(Change listing data)
——————————
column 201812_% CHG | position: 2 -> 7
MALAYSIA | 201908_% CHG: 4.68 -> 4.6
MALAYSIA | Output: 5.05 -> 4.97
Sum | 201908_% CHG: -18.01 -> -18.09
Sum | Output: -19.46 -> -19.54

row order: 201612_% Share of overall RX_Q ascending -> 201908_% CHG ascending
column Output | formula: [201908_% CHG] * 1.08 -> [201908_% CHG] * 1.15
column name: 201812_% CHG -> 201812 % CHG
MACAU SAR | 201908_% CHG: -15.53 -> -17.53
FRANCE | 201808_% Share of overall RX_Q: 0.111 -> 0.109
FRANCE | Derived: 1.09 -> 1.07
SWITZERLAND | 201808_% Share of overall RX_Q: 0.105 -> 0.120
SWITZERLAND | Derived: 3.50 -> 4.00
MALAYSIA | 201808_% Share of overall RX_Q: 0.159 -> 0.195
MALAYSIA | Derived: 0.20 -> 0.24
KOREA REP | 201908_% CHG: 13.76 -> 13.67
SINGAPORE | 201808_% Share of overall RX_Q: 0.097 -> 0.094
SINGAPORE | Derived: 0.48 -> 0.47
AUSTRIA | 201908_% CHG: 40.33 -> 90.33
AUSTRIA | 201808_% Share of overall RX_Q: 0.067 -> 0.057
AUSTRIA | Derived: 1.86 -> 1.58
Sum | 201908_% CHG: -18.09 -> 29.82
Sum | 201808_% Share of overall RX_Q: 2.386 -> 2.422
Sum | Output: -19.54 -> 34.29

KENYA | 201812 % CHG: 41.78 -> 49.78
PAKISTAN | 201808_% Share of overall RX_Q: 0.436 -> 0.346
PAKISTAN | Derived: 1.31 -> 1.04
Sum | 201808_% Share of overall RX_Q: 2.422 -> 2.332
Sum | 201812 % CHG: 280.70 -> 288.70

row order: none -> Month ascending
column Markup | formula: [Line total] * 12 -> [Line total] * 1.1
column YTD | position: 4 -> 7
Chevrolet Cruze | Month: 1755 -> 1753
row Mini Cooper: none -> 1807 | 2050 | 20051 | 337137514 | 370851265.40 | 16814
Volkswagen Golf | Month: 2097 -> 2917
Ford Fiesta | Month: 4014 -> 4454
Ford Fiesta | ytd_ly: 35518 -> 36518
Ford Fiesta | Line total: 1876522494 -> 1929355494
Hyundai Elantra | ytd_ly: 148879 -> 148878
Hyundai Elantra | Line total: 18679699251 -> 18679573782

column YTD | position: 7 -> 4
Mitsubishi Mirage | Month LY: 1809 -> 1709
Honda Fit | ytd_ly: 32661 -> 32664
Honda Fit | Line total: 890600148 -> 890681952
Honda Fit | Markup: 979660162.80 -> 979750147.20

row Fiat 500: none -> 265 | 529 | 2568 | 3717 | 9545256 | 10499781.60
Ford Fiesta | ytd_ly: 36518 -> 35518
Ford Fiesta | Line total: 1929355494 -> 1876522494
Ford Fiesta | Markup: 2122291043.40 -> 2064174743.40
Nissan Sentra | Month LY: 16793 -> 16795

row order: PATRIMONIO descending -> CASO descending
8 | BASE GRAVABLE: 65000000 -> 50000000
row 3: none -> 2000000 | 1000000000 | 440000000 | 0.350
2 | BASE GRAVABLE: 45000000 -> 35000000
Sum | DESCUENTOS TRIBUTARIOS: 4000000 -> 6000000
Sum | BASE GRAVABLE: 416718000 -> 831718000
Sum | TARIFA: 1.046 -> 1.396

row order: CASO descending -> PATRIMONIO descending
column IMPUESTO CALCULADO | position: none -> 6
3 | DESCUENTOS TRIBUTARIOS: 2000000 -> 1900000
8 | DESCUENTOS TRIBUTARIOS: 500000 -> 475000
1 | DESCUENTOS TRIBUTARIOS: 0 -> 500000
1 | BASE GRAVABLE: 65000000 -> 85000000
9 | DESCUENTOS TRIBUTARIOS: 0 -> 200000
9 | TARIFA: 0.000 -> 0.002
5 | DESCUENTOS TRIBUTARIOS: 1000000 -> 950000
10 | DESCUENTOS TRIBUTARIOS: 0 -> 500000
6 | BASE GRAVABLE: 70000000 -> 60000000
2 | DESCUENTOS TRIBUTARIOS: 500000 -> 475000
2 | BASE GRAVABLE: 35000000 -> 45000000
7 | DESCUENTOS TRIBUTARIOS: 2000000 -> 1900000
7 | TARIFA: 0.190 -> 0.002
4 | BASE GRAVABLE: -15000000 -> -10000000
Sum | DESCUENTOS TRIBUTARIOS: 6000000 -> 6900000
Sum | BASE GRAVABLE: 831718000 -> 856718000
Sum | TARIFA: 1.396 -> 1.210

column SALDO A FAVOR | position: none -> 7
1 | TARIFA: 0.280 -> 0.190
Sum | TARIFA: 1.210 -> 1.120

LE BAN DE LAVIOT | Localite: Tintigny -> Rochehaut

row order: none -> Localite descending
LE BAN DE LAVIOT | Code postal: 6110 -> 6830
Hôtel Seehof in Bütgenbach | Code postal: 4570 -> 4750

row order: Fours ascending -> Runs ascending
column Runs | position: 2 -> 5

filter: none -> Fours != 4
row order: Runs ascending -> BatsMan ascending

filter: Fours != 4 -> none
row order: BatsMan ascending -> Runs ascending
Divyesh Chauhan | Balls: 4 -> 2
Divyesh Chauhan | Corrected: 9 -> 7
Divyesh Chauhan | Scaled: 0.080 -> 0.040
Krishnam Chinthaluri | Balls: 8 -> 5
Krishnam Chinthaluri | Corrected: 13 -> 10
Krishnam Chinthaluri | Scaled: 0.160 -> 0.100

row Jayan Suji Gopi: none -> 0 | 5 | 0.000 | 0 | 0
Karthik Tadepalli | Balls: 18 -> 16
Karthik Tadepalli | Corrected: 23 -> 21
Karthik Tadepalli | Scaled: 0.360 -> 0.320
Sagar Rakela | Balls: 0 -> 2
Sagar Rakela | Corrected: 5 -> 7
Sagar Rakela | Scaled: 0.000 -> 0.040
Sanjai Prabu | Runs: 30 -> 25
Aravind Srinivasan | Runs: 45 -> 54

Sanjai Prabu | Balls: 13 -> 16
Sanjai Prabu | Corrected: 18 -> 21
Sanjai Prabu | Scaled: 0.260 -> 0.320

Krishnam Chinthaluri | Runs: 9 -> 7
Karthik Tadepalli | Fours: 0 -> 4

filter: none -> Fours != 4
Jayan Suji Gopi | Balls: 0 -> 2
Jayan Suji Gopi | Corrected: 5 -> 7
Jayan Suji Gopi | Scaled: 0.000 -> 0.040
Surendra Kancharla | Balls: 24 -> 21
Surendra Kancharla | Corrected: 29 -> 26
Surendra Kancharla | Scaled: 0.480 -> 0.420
——————————
-- Task objective --
Count the lines in the records above that contain the word "BASE", and reply with that number alone.

-- Solved exercise --
8